FIG. 3 is a schematic diagram of another embodiment of an engine control apparatus according to the present invention;

FIG. 4 is a schematic diagram of another embodiment of an engine control apparatus according to the present invention;

FIG. 5 is a schematic diagram of another embodiment of an engine control apparatus according to the present invention;

FIG. 6 is a schematic diagram of another embodiment of an engine control apparatus according to the present invention;

fig. 7 is a schematic structural diagram of a terminal device in the embodiment of the present invention.

Detailed Description

The terms "first," "second," "third," "fourth," and the like in the description and in the claims, as well as in the drawings, if any, are used for distinguishing between similar elements and not necessarily for describing a particular sequential or chronological order. It is to be understood that the data so used is interchangeable under appropriate circumstances such that the embodiments of the invention described herein are, for example, capable of operation in sequences other than those illustrated or otherwise described herein. Furthermore, the terms "comprises," "comprising," and "having," and any variations thereof, are intended to cover a non-exclusive inclusion, such that a process, method, system, article, or apparatus that comprises a list of steps or elements is not necessarily limited to those steps or elements expressly listed, but may include other steps or elements not expressly listed or inherent to such process, method, article, or apparatus.

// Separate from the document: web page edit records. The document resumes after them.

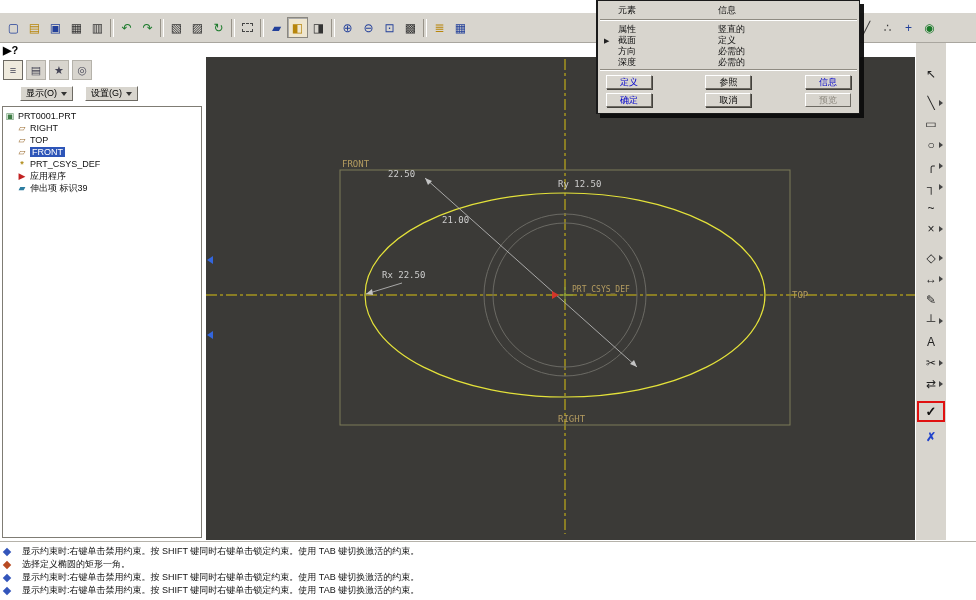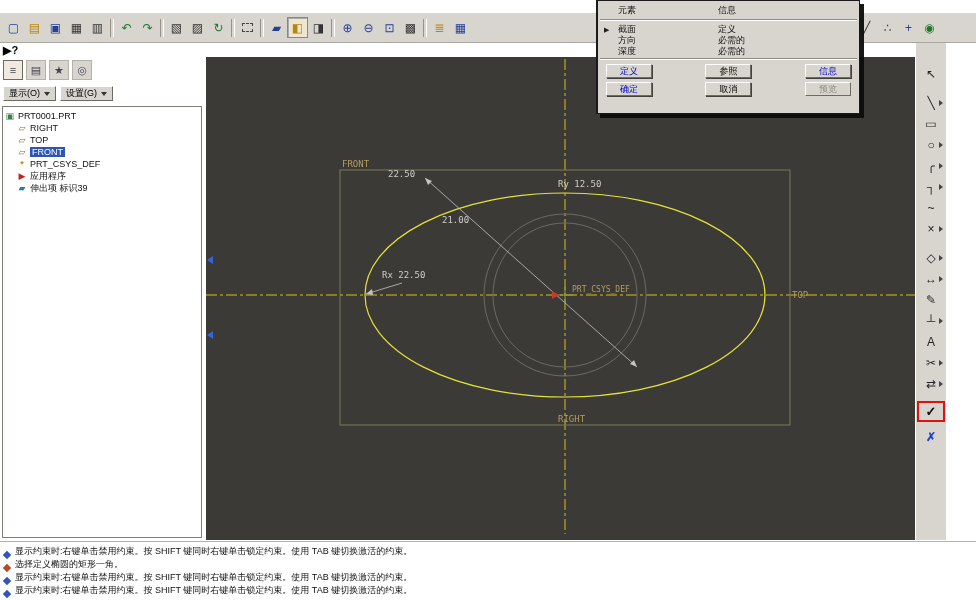--- a/index.html
+++ b/index.html
@@ -361,6 +361,11 @@
     <div class="dlg-hr"></div>
     <div class="dlg-rows">
 
+    <div class="drow">
+          <span class="dcur"></span>
+          <span class="dele">属性</span>
+          <span class="dinfo">竖直的</span>
+        </div>
         <div class="drow current">
           <span class="dcur">▶</span>
           <span class="dele">截面</span>

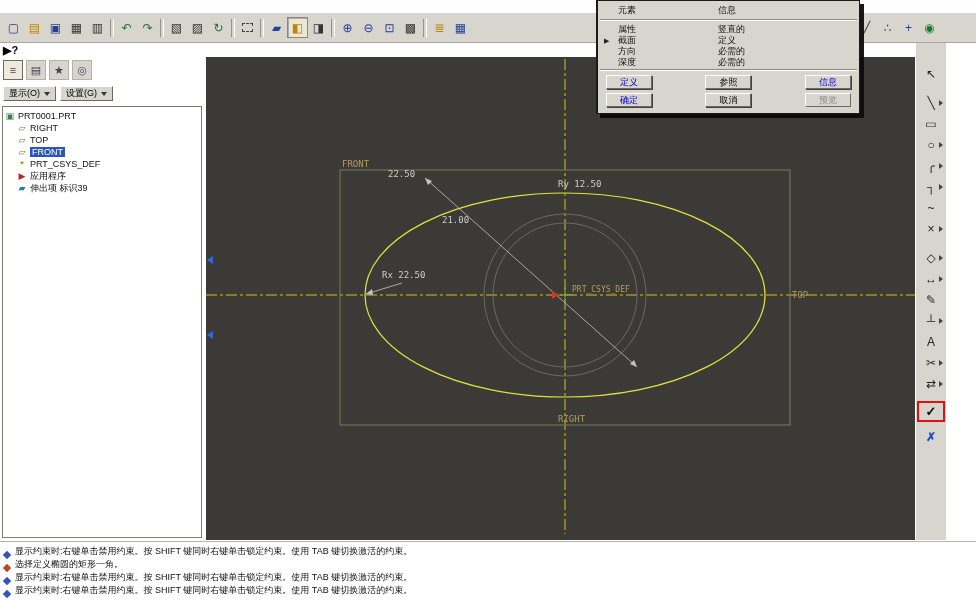--- a/index.html
+++ b/index.html
@@ -26,7 +26,7 @@
   .panel-icons{position:absolute;left:3px;top:17px;display:flex;gap:3px}
   .p-icon{width:20px;height:20px;border:1px solid #b5b2aa;background:#d8d5ce;font-size:11px;display:flex;align-items:center;justify-content:center;color:#445;padding:0}
   .p-icon.pressed{border:1px solid #6d6a63;background:#efeadd}
-  .panel-tabs{position:absolute;left:3px;top:43px;display:flex;gap:4px}
+  .panel-tabs{position:absolute;left:20px;top:43px;display:flex;gap:12px}
   .ptab{height:15px;padding:0 5px;border:1px solid;border-color:#fff #6d6a63 #6d6a63 #fff;background:#d8d5ce;display:flex;align-items:center;gap:4px;font-size:9px}
   .ptab .caret{width:0;height:0;border-left:3px solid transparent;border-right:3px solid transparent;border-top:4px solid #333}
   .tree-box{position:absolute;left:2px;top:63px;width:200px;height:432px;border:1px solid #7f7c74;background:#fff;overflow:hidden;padding-top:3px}

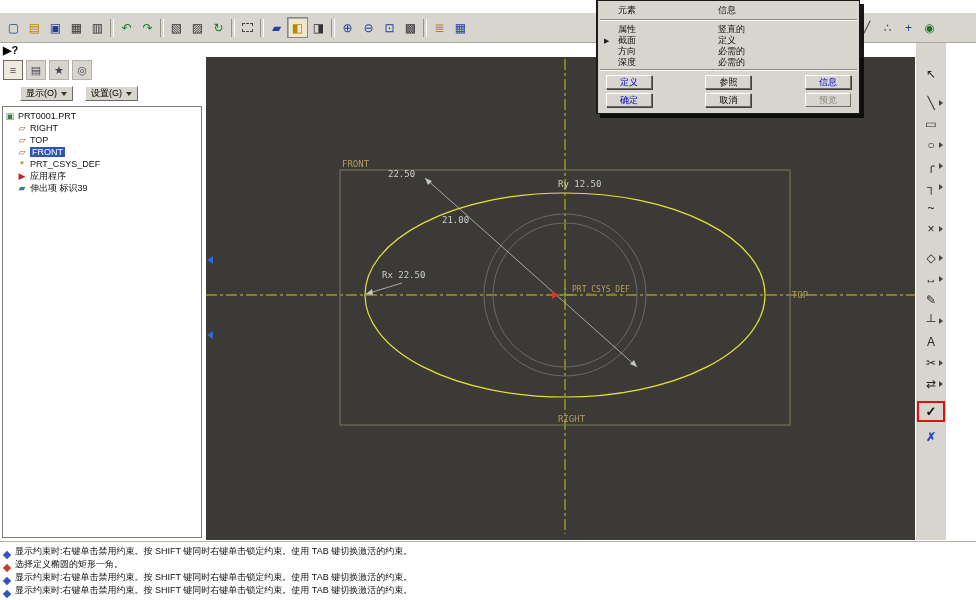--- a/index.html
+++ b/index.html
@@ -79,7 +79,7 @@
 
   
   .status{position:absolute;left:0;top:541px;width:100%;height:59px;background:#fff;border-top:1px solid #b5b2aa;padding:3px 0 0 4px;overflow:hidden}
-  .sline{display:flex;align-items:flex-end;gap:5px;height:13px}
+  .sline{display:flex;align-items:center;gap:12px;height:13px}
   .sicon{width:6px;height:6px;transform:rotate(45deg);background:#3355bb;flex:none}
   .sline.k-prompt .sicon{background:#b84a22}
   .stext{white-space:nowrap}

Referring to fig. 1, a control method based on a phantom engine according to the present invention is described as follows, and an embodiment of the control method based on a phantom engine according to the present invention includes:

101. receiving a service calling instruction through a script interface, wherein the service calling instruction is used for calling a service of the phantom engine, the script interface is obtained by packaging at least one core interface, architecture auxiliary information and business logic information in the phantom engine, and the architecture auxiliary information and the business logic information are used for indicating the relationship between the at least one core interface and the script interface;

in this embodiment, the engine control device provided by the present invention is mainly applied to a plug-in, the plug-in establishes a communication connection with a ghost engine, and the ghost engine is a three-dimensional rendering engine and can be used to develop a three-dimensional application. Firstly, the service of the illusion engine is obtained by calling a script interface provided by a plug-in, the illusion engine is open at present, and a developer can see the source code of the illusion engine. The invention carries out two-layer encapsulation on the ghost engine, wherein the first layer encapsulates at least one core interface in the ghost engine, and the second layer encapsulates the at least one core interface into a script interface for developers to use.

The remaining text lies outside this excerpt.